_Goal of the exercise_: Beginning with the line that includes "- Pipeline configuration" and ending with the last line of the listing below, write out each line exactly, with no other output.

_Data for the task_:
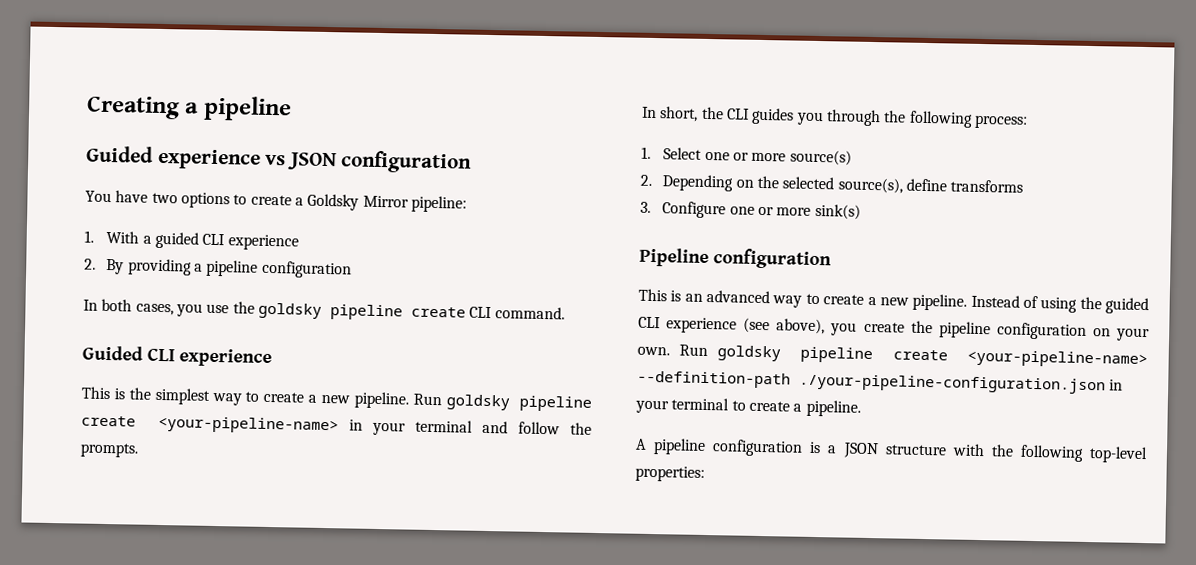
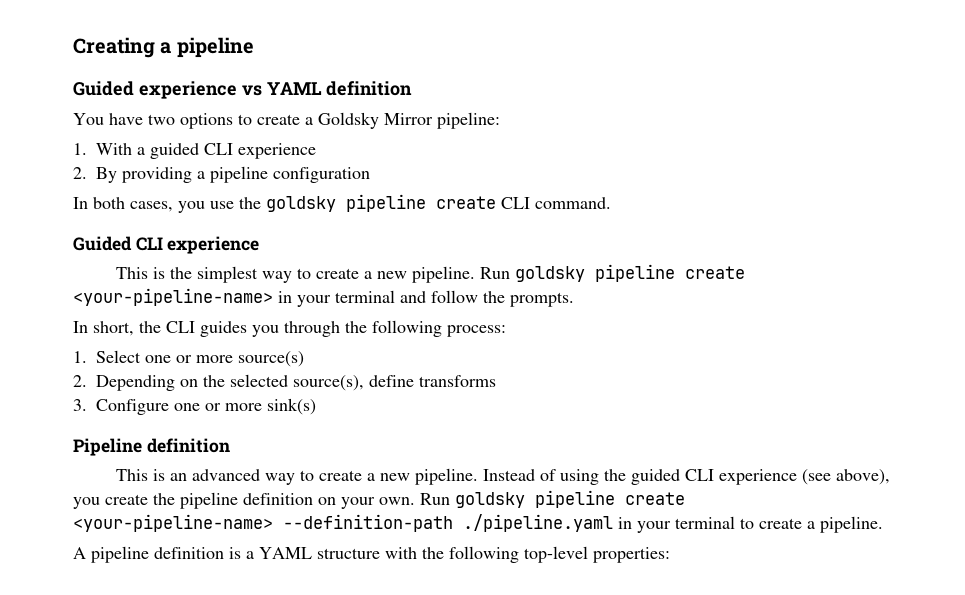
- Guided experience vs JSON configuration
+ Guided experience vs YAML definition
- Pipeline configuration
+ Pipeline definition
- Instead of using the guided CLI experience (see above), you create the pipeline configuration on your own.
+ Instead of using the guided CLI experience (see above), you create the pipeline definition on your own.
- Run goldsky pipeline create <your-pipeline-name> --definition-path ./your-pipeline-configuration.json in your terminal to create a pipeline.
+ Run goldsky pipeline create <your-pipeline-name> --definition-path ./pipeline.yaml in your terminal to create a pipeline.
- A pipeline configuration is a JSON structure with the following top-level properties:
+ A pipeline definition is a YAML structure with the following top-level properties:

_Output of the exercise_:
- Pipeline configuration
+ Pipeline definition
- Instead of using the guided CLI experience (see above), you create the pipeline configuration on your own.
+ Instead of using the guided CLI experience (see above), you create the pipeline definition on your own.
- Run goldsky pipeline create <your-pipeline-name> --definition-path ./your-pipeline-configuration.json in your terminal to create a pipeline.
+ Run goldsky pipeline create <your-pipeline-name> --definition-path ./pipeline.yaml in your terminal to create a pipeline.
- A pipeline configuration is a JSON structure with the following top-level properties:
+ A pipeline definition is a YAML structure with the following top-level properties:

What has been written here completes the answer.